The car now has just a hair under 55,000 miles on it. With its third engine, and this time with a new intake manifold, hopefully, this will be the last time we ever see oil smoke from this car.

Thanks to Bunnin Cadillac, Service Advisor, Diego Benrostro, Service Manager, Russ Stevenson and, especially, Service Technician, Luis Rios, for all the support these given Sandy and I in stating our case with General Motors.


 
Good morning -
After performing initial tests, Cadillac agreed to replace my engine. There was no push-back from the dealer (Sunset Cadillac of Venice FL) or Cadillac engineering.
The engine arrived in 3 days. The crate sent from Cadillac included the base engine, manifolds, PVC system plumbing, etc. They did not replace the cats because the V had only 21,000 miles on it.

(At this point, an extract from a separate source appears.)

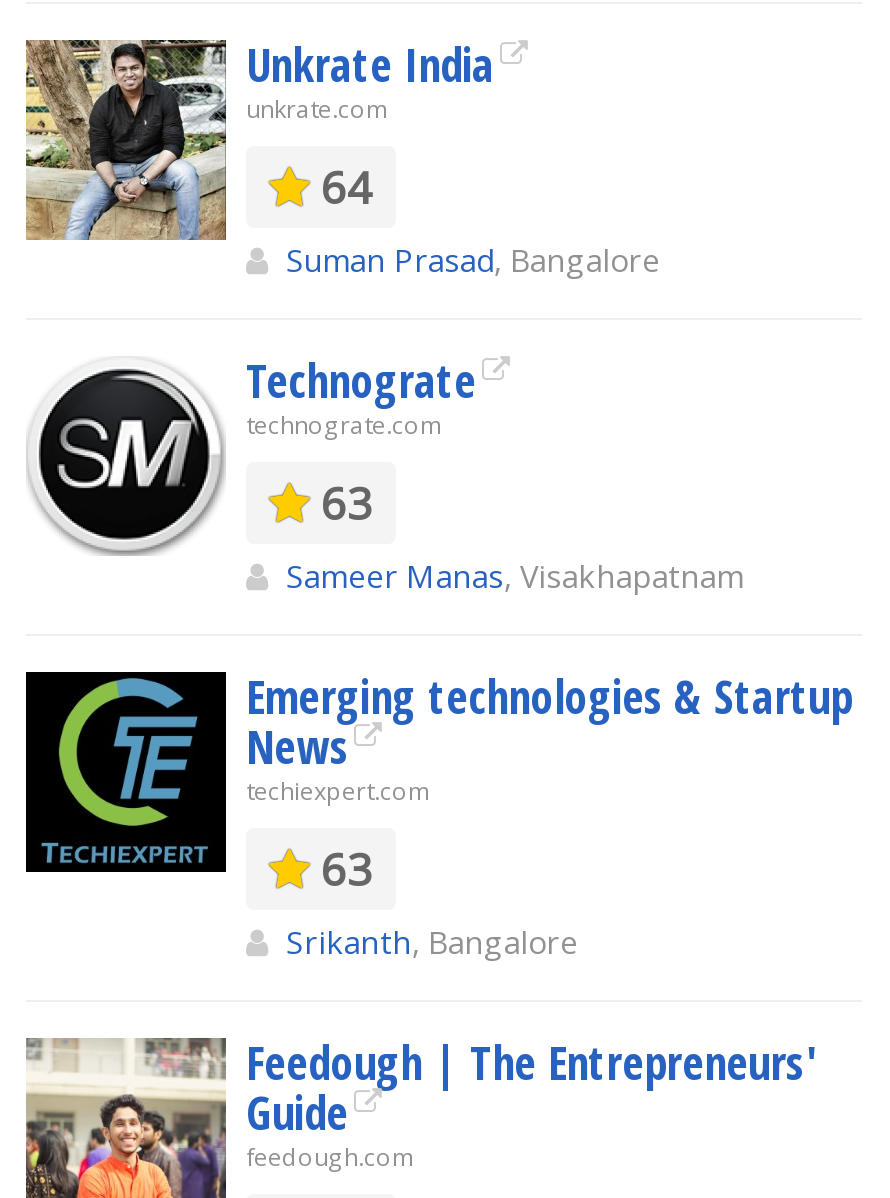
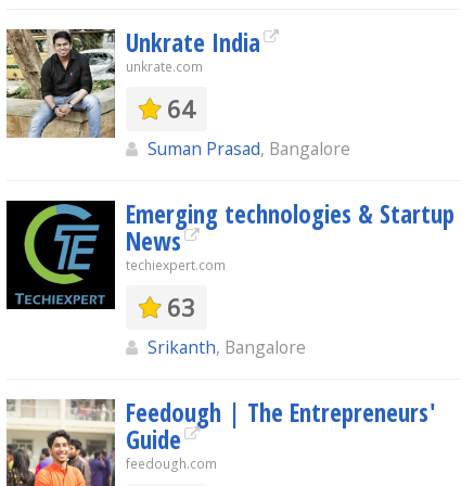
[26,348,744,598] [image] | Technograte | technograte.com | 63 | Sameer Manas, Visakhapatnam -> none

Everything was disassembled and re-installed in 2.5 days. They took an extra day to run diagnostics, check cold start and fluid levels. I got my V back yesterday. The V is running great, no start up smoke, engine codes or "new rattles and squeaks". It was a very painless process made possible by the dealer service rep, master techs and loaner car staff.
At first, I was really reluctant to get this done. But after speaking with the serve rep and master techs in the shop, I felt confident that they would do a meticulous job..... and they did!
Without the ATS-V and Cadillac ATS forums and the persistence of Hib_Halversonon this issue, I doubt that I would have been successful in getting this problem corrected.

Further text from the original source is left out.